PCTs commission care from hospitals and other healthcare providers for the population under their care (usually something in the region of 300,000 plus). They negotiate with the healthcare providers, argue about what has and hasn't been delivered, monitor standards of care (lots and lots of performance numbers). When I was working (a couple of years ago now) they also provided directly all the community health services, like district nursing, childrens therapies etc, but there has been a move to have those as stand alone services, and make PCTs just commission.

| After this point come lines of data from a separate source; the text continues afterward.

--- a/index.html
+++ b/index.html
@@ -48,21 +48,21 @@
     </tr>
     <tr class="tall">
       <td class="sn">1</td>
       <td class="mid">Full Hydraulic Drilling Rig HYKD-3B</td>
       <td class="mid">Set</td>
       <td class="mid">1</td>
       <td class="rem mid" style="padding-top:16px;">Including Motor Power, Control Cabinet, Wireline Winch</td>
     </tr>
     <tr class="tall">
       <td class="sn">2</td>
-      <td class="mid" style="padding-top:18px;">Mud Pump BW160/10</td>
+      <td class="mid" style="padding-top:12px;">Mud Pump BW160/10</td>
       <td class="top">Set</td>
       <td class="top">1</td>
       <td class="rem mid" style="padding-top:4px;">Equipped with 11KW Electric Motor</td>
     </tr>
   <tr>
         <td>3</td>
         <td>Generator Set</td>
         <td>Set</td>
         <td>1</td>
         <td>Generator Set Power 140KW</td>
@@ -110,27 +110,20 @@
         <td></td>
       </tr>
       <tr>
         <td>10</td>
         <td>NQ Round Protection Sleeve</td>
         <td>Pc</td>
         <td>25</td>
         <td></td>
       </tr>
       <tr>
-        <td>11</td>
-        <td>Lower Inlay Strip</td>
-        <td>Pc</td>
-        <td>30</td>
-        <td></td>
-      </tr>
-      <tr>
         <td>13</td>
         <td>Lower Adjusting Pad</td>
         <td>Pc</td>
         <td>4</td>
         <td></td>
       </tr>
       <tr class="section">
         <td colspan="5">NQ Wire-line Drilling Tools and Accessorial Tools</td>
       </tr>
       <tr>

For the hospital services there's not much room to maneuver, because the hospitals hold the balance of power, and always have done (perhaps less with some smaller hospitals, but for my inner London PCT the power was very much in the favour of the very large teaching hospitals hands), but for smaller services, there is a lot of figuring out the needs of the population, consultation, finding the best service provider (which might be NHS, private or voluntary sector), negotiating contracts, and then contract monitoring. I seem to recall that we had something in the region of thirty or so contracts, and then some one off arrangements for patients who needed something different. PCTs are also where public health and health promotion sit. Our PCT also worked very closely with social care, so we had lots of joint schemes with the council, and the last reorganisation was to make sure that PCTs and councils shared boundaries to make that easier.
In answer to your second question, GPs already spend a fair bit of time on non clinical work, as the majority run their practices, and of course there is lots of paperwork associated with their work (referrals etc) too. Many will be on various committees and working on initiatives, also there are already GP consortia who are supposed to be involved in commissioning. In our area they were extremely reluctant to do this, as most had been opposed to fundholding, and a lot of resources had been dedicated to try and get them involved (as it was a performance criteria for PCTs to make progress). I'm not sure how you could require GPs to pick up commissioning, as they are independent contractors, so you can't make them do things very easily. Essentially you either have to pay them extra, or try and change the contract, difficult to do as the BMA are probably the most effective union in the UK.